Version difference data
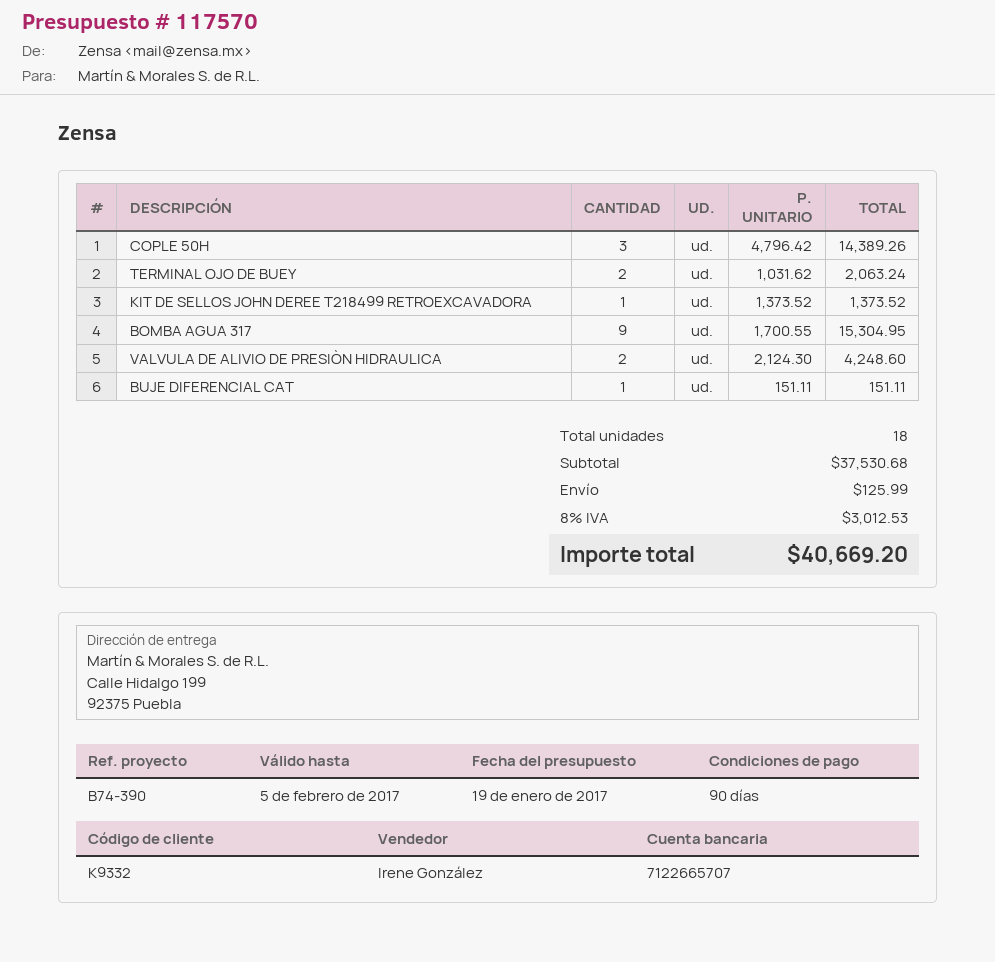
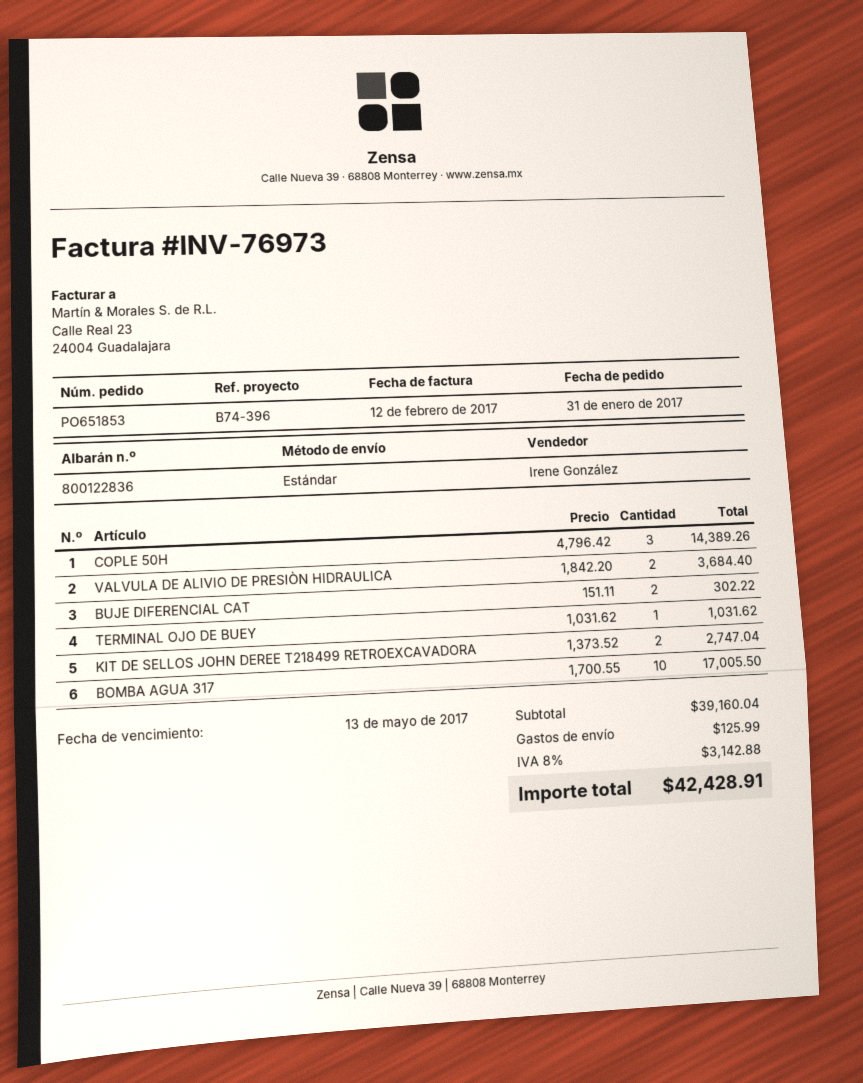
reference: B74-390 -> B74-396
TERMINAL OJO DE BUEY: 2 x 1031.62 = 2063.24 -> 1 x 1031.62 = 1031.62
KIT DE SELLOS JOHN DEREE T218499 RETROEXCAVADORA: 1 x 1373.52 = 1373.52 -> 2 x 1373.52 = 2747.04
BOMBA AGUA 317: 9 x 1700.55 = 15304.95 -> 10 x 1700.55 = 17005.50
VALVULA DE ALIVIO DE PRESIÒN HIDRAULICA: 2 x 2124.30 = 4248.60 -> 2 x 1842.20 = 3684.40
BUJE DIFERENCIAL CAT: 1 x 151.11 = 151.11 -> 2 x 151.11 = 302.22
subtotal: 37530.68 -> 39160.04
tax: 8% = 3012.53 -> 8% = 3142.88
total: 40669.20 -> 42428.91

- PROBLEM STATEMENT -
All entries must be output exactly as they stand, and every picture must be left out.

- EXERCISE ANSWER -
reference: B74-390 -> B74-396
TERMINAL OJO DE BUEY: 2 x 1031.62 = 2063.24 -> 1 x 1031.62 = 1031.62
KIT DE SELLOS JOHN DEREE T218499 RETROEXCAVADORA: 1 x 1373.52 = 1373.52 -> 2 x 1373.52 = 2747.04
BOMBA AGUA 317: 9 x 1700.55 = 15304.95 -> 10 x 1700.55 = 17005.50
VALVULA DE ALIVIO DE PRESIÒN HIDRAULICA: 2 x 2124.30 = 4248.60 -> 2 x 1842.20 = 3684.40
BUJE DIFERENCIAL CAT: 1 x 151.11 = 151.11 -> 2 x 151.11 = 302.22
subtotal: 37530.68 -> 39160.04
tax: 8% = 3012.53 -> 8% = 3142.88
total: 40669.20 -> 42428.91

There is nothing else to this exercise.